Step 2: Conducting a Cancer Prevention Clinical Trial
Recruiting Participants
A minimum of 75 study participants should be accrued per year within each consortium. Recruitment efforts can be influenced by factors such as the study's eligibility criteria; the patient population seen at individual sites; and the extent of collaboration among medical specialists.
At its most core, recruitment involves:
- Identifying and screening potential participants
- Scheduling initial site visits to assess eligibility of potential participants
Generally, a pool of potential participants becomes significantly smaller as it goes through the processes of eligibility screening, decision-making, and informed consent. Developing and implementing communication strategies that can reach as many prospectively eligible participants as possible becomes necessary to generate a solid volume of study candidates.
DCP's recruitment manual template (pdf, 91kb) gives examples of established recruitment strategies and specifies methods for planning efforts, maintaining accrual goals, handling low literacy, dealing with mental or physical impairments, and reviewing responses to the strategies.
Recruitment also concerns these issues:
- FDA guidance for handling recruitment strategies of clinical trial participants, covers media advertising, payment to research subjects, and screening tests prior to enrollment.
- Recruitment of ethnic and minority populations, including medically underserved populations and women, is required by law.
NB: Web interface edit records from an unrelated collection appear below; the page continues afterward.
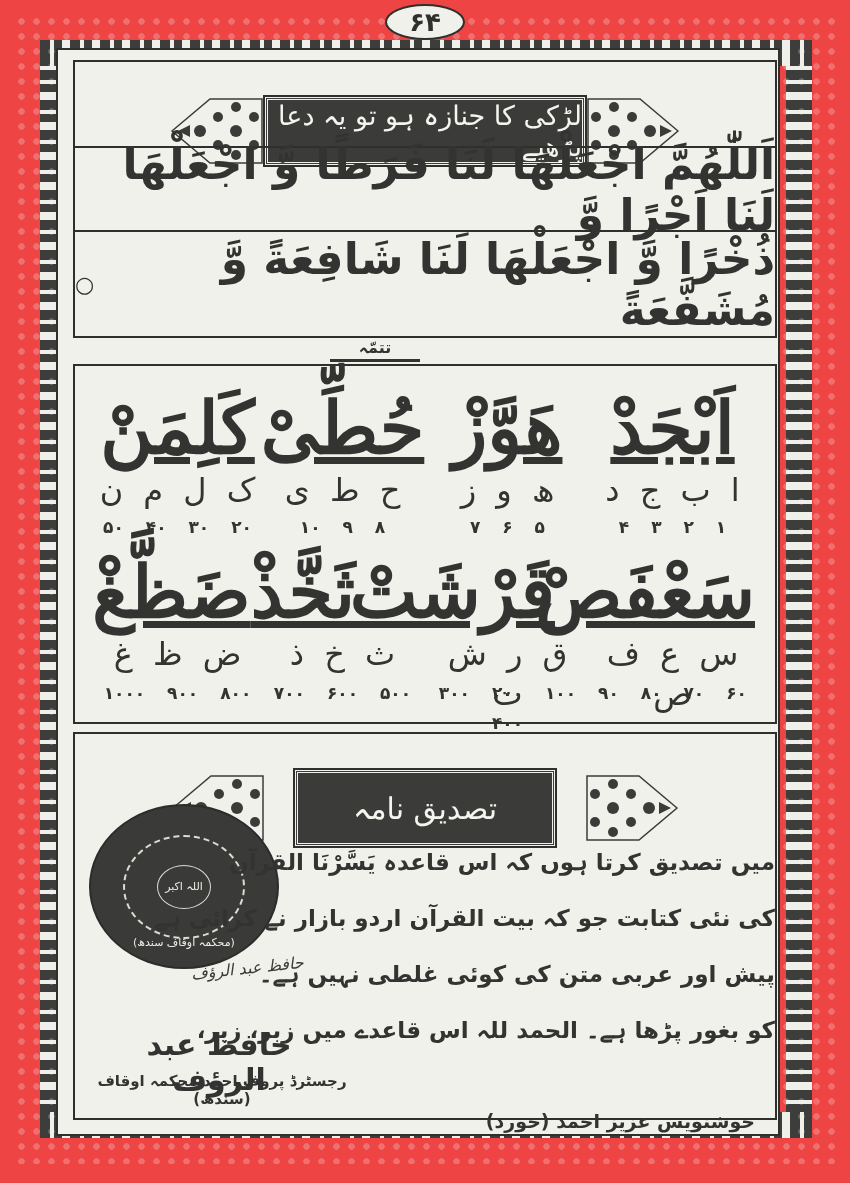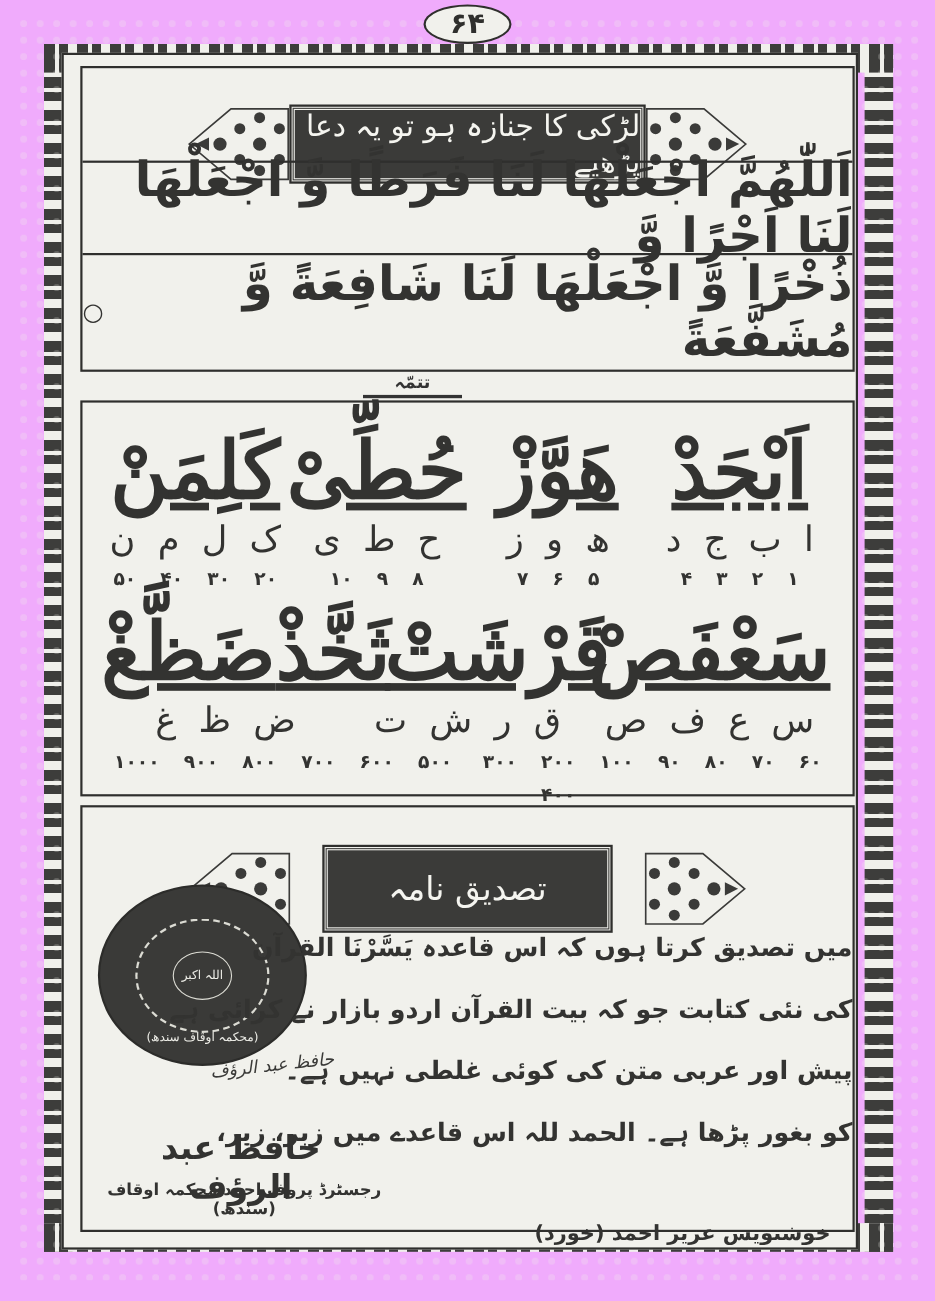"۶۴" .page { background: #f0abfc -> #ef4444 }
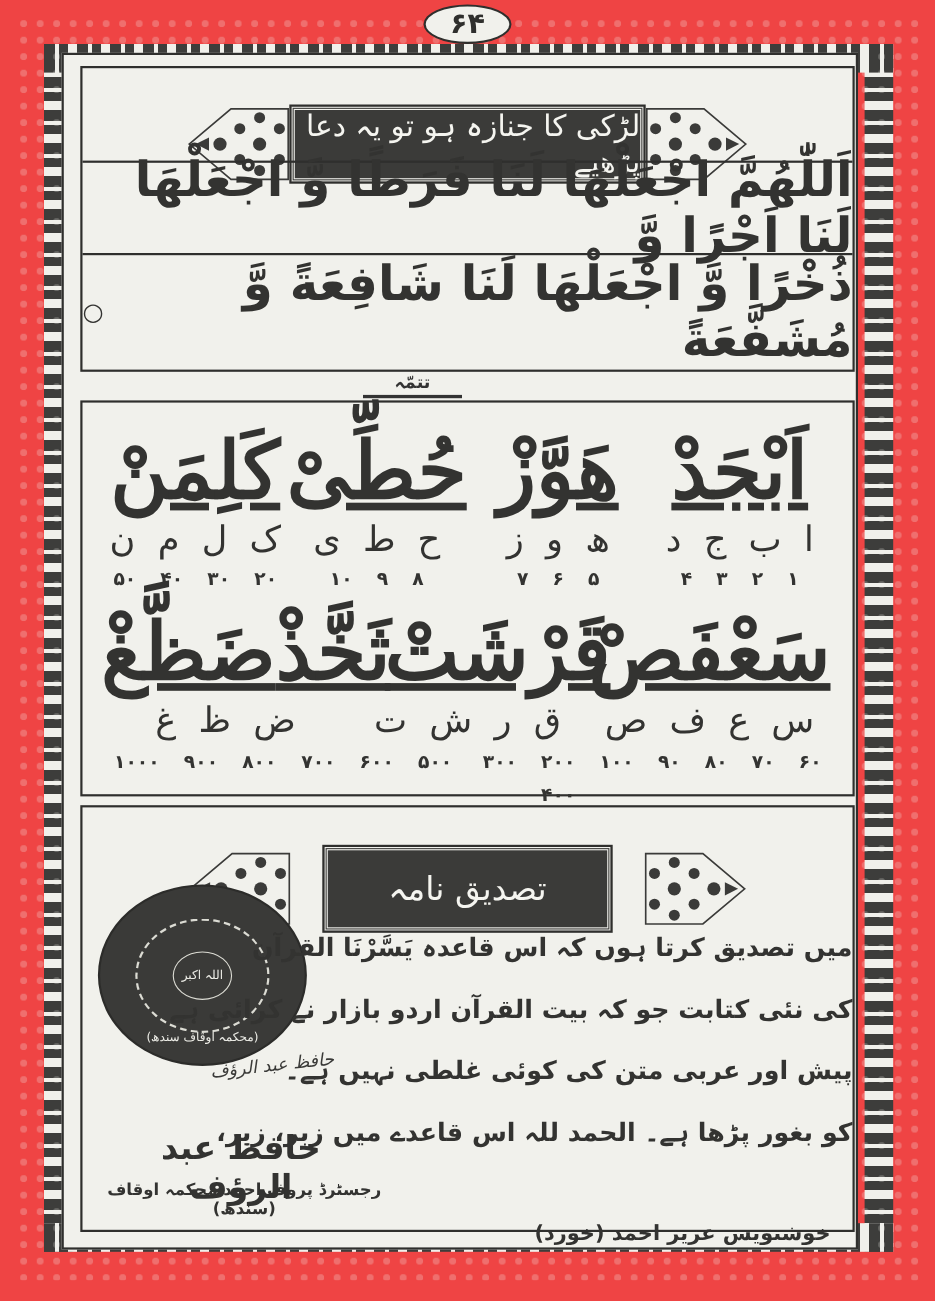"ث خ ذ" div.abjad-col { html: none -> <div>ث خ ذ</div> }
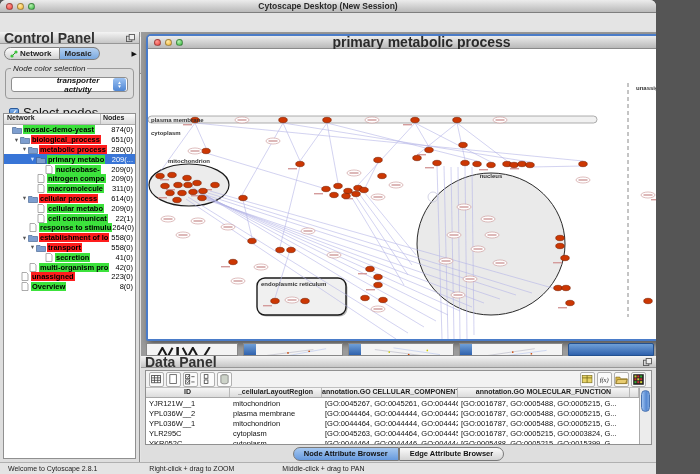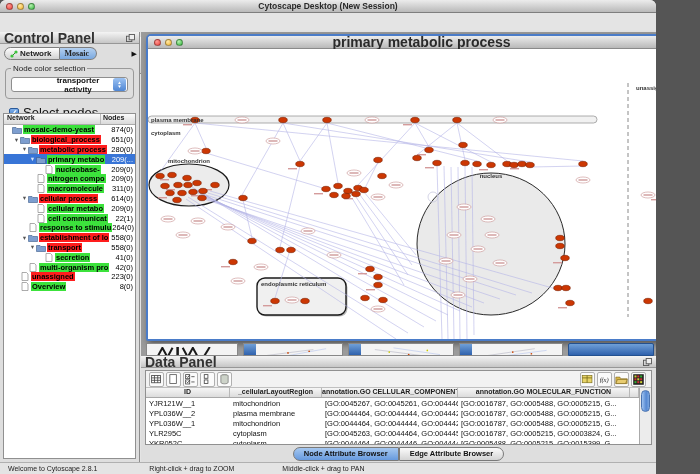"Mosaic" .cp-tab.selected { font-family: Liberation Serif, serif -> none }
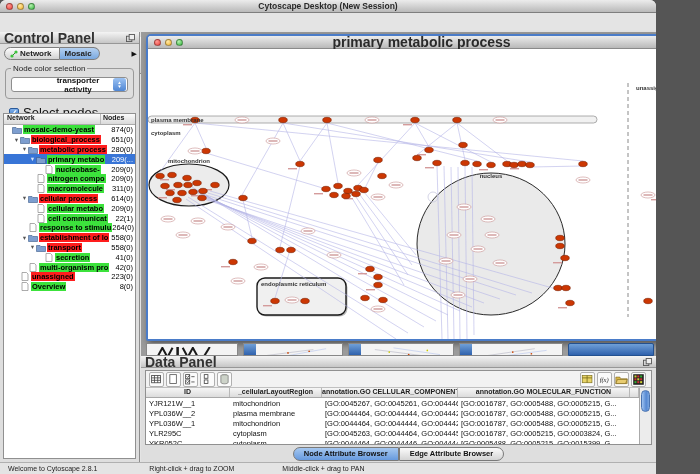"Node color selection" .groupbox { font-style: none -> italic }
Federal racial and ethnic categories were updated to comply with standards in Office of Management and Budget Directive No. 15.
- For potential participants who ask about whether their health insurance will cover the cost of medical care during participation in a clinical trial, general information is available from NCI.
- National privacy protections prohibit some methods previously used to identify and screen patients for clinical trial eligibility.